One of the best aspects of Brown’s show, according to Semple, is his food knowledge.
“It was fascinating to see what each ingredient did and how it worked to make the recipes work.”
“Plus, he knows all of these amazing food facts that just make it fun to watch him,” she said.
Semple said that Brown’s knowledge of food along with his quick wit and quirky sense of humor makes for a great show that should translate to a great presentation when he comes to the school Wednesday night.
She said Brown is also known to be crowd-friendly and makes sure he signs everyone’s book, putting children and families first in line.
“This is a very family friendly event,” she said.
Tickets for Brown’s appearance are $45 and include the event and a signed copy of “Good Eats 3: The Later Years.”
Up to three companion tickets may be purchased for $30 each, which does not include a signed book. For more information and to purchase tickets visit: www.PenguinBookshop.com.
Semple shared this great autumn recipe from Brown’s book:
Recipe from Good Eats 3: The Later Years
1 (9-INCH) PIE OR 5 (5-INCH) MINI-PIES
FOR THE CRUST
6 ounces gingersnap cookies
1 tablespoon dark brown sugar
1 teaspoon ground ginger
1 ounce unsalted butter, melted
FOR THE FILLING
16 ounces pumpkin puree
1 cup half-and-half
½ teaspoon nutmeg, freshly grated
½ teaspoon kosher salt
¾ cup dark brown sugar
2 large eggs
1 large egg yolk
FOR THE BRÛLÉE FOR MINI-PIES
5 teaspoons light brown sugar
Heat the oven to 350°F.
MAKE THE CRUST:
Combine the gingersnaps, brown sugar, and ginger in a food processor. Process until the cookies are fine crumbs. Drizzle the butter into the crumb mixture. Pulse 8 to 10 times to combine.

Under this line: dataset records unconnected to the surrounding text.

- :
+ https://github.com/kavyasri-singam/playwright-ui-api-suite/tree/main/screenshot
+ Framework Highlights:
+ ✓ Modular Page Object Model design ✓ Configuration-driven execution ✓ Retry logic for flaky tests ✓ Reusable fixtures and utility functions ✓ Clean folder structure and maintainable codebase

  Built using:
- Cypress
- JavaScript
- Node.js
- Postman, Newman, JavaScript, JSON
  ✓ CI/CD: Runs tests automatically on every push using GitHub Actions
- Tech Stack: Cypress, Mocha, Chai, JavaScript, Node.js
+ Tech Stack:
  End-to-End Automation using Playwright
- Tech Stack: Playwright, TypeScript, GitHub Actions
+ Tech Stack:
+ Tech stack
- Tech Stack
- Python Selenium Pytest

Press the gingersnap mixture into the bottom, up the sides, and just over the lip of a 9-inch glass pie dish. Place on a half sheet pan and bake for 10 to 12 minutes, until lightly browned. Cool the crust at least 10 minutes before filling. For mini-pies: Evenly divide the crust mixture among 5 (5-inch) pie tins and bake on a half sheet pan for 5 minutes. Cool for 10 minutes.
MAKE THE FILLING:
Bring the pumpkin puree to a simmer over medium heat in a 2-quart saucepan. Cook, stirring occasionally, for 2 to 3 minutes, or until slightly thickened. Add the half-and-half, nutmeg, and salt. Stir and return the mixture to a simmer. Remove from the heat and cool for 10 minutes.
Whisk the brown sugar, eggs, and egg yolk in a large bowl until smooth. Add the pumpkin mixture and whisk until thoroughly combined. Pour the filling into the warm pie crust and bake on the same half sheet pan for 45 to 50 minutes, until the center jiggles slightly but the sides of the filling are set. Cool on a cooling rack for at least 2 hours before slicing. The pie can be made and refrigerated up to 2 days in advance and is best the day after it is made.
Divide the filling evenly among the pans; bake on the same half sheet pan for 25 minutes, or until the center jiggles slightly but the sides of the filling are set. Cool on a cooling rack for 2 hours. Spread 1 teaspoon of the brown sugar on the top of each pie. Melt the sugar using a blowtorch to form a crisp top. Cool for 5 minutes before serving.